Candidates push jobs message even though it's mostly beyond power of local offices
Wednesday, June 9, 2010
Surrounded by local labor chiefs at a campaign rally last week in Landover, Rushern L. Baker III, a candidate for Prince George's County executive, made a bold promise:
"We need to make sure that Prince George's County puts people back to work, and that's what we're going to start doing today," Baker (D) said to applause as a campaign staffer distributed his three-page jobs plan.
Baker is one of several Washington-region candidates who have made "job creation" a pillar of their platforms this election year, piggybacking on the recession-era strategies of presidential and gubernatorial candidates who have tried to let voters know they feel their pain. But economists and political observers say that jobs rhetoric is, for the most part, just lip service and that candidates will find they have little power to actually make a dent in the unemployment crisis if elected to city and county posts.
"The simple answer is: Local government officials, short of the mayor -- even mayors have a hard time -- generally can't do anything to generate jobs, unless they hire public employees. . . . But there's no money for that, so that's sort of silly," said Stephen S. Fuller, director of the Center for Regional Analysis at George Mason University. "To actually create jobs, you need to create demand, and local government can't do that."
Nevertheless, talk of job creation persists, perhaps unsurprisingly considering the local unemployment scenario. In April, D.C. saw 11 percent unemployment, while Maryland's rate was 7.5 and Virginia's was 7.2, and the national rate has hovered close to 10 percent, according to federal labor statistics. Baker said in an interview that job growth was polling as the number two issue in the county, behind education.
One of Baker's rivals in the race, Del. Gerron S. Levi (D-Prince George's), says she has a plan to create "thousands" of jobs by the end of her first four-year term as executive, largely by improving schools to spur businesses and workers to move to Prince George's, and by helping to forge partnerships between local, high-tech research outfits and entrepreneurs.
Levi, who offered no math to support her jobs projection, said she doesn't "completely agree" with experts who say local officials have little power to create jobs. "You do have some tools in your quiver that you can use," Levi said. "Talent generally starts locally, somewhere. We have to cultivate that talent."
D.C. Council member Kwame R. Brown (D-At Large), running for council chairman, and Prince George's Council member Tony Knotts (D-Temple Hills), running for county executive, both highlight job creation on their campaign Web sites. D.C. Mayor Adrian M. Fenty (D) and his opponent, City Council Chairman Vincent C. Gray (D), sparred over the issue at a debate last week, both emphasizing training as the key to employing residents.
And former television reporter Leo Alexander (D), also running for mayor, has argued that cracking down on illegal immigration will free jobs for legal residents.
But the details of some of the candidates' job proposals are often much less definitive than their promises on the stump. Baker's written plan, for example, says his administration would "pursue" state and federal funds for public works projects and "seek" state legislation for tax breaks to lure businesses. In other words, some proposals are dependent on the cooperation of other officials and governments, which is not guaranteed.
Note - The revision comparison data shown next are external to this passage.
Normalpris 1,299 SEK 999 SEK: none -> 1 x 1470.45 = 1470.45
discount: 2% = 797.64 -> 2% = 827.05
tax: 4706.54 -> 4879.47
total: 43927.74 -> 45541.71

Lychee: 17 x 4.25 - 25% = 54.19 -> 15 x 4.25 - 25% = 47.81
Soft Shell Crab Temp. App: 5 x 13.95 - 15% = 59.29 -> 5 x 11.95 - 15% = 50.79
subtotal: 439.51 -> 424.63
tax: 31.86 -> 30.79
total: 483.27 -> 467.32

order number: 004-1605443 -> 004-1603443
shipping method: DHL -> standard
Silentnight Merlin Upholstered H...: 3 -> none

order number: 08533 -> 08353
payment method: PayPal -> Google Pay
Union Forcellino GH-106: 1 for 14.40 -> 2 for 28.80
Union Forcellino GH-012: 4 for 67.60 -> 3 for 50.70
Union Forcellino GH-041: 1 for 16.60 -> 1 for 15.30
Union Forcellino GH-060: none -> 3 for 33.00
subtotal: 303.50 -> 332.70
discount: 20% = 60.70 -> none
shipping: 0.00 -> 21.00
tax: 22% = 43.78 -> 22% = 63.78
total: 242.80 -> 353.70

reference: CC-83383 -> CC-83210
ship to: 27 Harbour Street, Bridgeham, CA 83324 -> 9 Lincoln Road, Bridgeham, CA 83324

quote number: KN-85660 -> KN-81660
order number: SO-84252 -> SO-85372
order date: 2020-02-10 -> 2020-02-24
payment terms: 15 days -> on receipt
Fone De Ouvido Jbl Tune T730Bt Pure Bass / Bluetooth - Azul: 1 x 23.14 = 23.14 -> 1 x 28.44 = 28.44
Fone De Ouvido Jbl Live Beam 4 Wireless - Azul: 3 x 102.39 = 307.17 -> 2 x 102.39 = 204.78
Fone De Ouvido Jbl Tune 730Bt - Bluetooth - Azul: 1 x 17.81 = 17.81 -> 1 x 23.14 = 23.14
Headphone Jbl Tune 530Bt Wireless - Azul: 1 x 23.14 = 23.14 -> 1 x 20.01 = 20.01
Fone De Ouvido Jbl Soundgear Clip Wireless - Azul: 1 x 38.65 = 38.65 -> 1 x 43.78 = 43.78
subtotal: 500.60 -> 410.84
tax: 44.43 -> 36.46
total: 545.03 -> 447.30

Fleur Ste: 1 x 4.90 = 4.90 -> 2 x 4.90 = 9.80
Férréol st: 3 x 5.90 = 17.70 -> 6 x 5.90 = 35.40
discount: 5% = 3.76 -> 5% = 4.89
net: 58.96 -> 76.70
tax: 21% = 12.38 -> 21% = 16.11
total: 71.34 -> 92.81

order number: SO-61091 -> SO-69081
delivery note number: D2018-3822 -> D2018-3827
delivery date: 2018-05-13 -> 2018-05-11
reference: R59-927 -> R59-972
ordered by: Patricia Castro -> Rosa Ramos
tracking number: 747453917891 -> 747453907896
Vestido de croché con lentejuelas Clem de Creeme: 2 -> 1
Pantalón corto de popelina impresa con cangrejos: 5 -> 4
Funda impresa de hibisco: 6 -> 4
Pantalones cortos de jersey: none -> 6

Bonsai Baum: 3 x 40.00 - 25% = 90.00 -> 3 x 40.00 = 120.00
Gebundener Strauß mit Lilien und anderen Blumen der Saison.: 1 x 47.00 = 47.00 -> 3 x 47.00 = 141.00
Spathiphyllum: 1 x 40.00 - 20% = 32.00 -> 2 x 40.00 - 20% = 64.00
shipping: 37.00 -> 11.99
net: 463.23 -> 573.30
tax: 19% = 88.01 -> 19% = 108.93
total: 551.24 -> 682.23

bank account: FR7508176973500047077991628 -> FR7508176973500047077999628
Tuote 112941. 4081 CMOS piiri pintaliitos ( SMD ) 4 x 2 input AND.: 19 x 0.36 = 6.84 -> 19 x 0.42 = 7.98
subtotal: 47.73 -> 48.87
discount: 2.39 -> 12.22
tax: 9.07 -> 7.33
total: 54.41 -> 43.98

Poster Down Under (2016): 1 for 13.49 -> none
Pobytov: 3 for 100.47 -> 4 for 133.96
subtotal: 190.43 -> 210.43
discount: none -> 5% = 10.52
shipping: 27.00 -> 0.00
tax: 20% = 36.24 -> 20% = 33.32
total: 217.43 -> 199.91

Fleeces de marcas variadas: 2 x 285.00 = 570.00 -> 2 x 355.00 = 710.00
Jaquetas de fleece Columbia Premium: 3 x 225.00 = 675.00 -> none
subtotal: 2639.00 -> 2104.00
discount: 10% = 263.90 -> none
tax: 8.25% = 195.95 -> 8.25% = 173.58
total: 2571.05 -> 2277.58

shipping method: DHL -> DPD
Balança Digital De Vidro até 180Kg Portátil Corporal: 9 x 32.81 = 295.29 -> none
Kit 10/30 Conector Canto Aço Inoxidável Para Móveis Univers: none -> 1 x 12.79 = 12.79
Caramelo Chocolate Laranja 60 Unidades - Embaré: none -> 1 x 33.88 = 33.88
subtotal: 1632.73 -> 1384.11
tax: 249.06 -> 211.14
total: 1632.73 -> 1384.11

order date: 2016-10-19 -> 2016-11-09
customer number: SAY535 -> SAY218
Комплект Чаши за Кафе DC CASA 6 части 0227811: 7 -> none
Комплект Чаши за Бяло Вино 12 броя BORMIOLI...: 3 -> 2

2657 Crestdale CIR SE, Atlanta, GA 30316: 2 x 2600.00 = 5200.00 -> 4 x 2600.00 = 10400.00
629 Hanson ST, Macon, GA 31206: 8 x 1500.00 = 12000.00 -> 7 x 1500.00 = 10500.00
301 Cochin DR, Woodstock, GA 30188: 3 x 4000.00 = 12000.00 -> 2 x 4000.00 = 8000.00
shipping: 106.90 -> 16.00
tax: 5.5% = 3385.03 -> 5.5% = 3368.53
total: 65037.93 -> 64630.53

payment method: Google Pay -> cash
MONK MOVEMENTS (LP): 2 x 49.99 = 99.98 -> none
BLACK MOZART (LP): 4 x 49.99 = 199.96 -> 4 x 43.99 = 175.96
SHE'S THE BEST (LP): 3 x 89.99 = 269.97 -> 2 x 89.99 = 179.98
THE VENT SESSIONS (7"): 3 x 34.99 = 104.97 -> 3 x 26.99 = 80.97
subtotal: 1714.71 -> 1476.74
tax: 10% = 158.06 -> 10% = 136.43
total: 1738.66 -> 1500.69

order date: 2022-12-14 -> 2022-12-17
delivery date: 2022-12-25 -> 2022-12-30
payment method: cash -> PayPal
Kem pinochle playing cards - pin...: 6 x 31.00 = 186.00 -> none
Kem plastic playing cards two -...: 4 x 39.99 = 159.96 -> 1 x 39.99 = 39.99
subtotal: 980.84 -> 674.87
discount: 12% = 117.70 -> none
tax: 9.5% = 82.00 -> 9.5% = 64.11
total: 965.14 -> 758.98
Asked to respond to experts who say local officials can do little to create jobs, Baker's spokesman, James Adams, said in an e-mail that, "The county executive has to massage and manipulate whatever the economy serves up to create opportunity."
Baker also suggests streamlining the approval process for development -- something Anne Arundel County executive candidate Joanna Conti (D) also says will entice businesses -- and investing in the community college to bolster training. But Baker declined to put numbers on how many jobs his plan might create, or how much it would cost.
Although some of the measures can create a more attractive business environment, they don't address much larger factors inhibiting job growth, said Gus Faucher, director of macroeconomics at Moody's Economy.com.
"You can make your county more competitive than other counties," Faucher said. "You can't do much about the price of labor. . . . They can't do much about the price of office space."
Faucher said officials could "improve the schools so they could have a better trained workforce" but "that impact is not going to show up for five or ten years." He said it is not surprising that candidates were not forecasting specific numbers of jobs, a complex mathematical undertaking. "To expect a county-level candidate to be able to do it, they don't have the sophistication, to be blunt about it," Faucher said.
Despite the limitations of the offices they seek, those who shy away from the issue do so at their own electoral peril, said Ronald Walters, a political analyst and professor emeritus at the University of Maryland at College Park.
"Right now, [Baker is] in campaign mode, and it would be disastrous for him to be off-base, singing a different tune," Walters said. "People are hurting."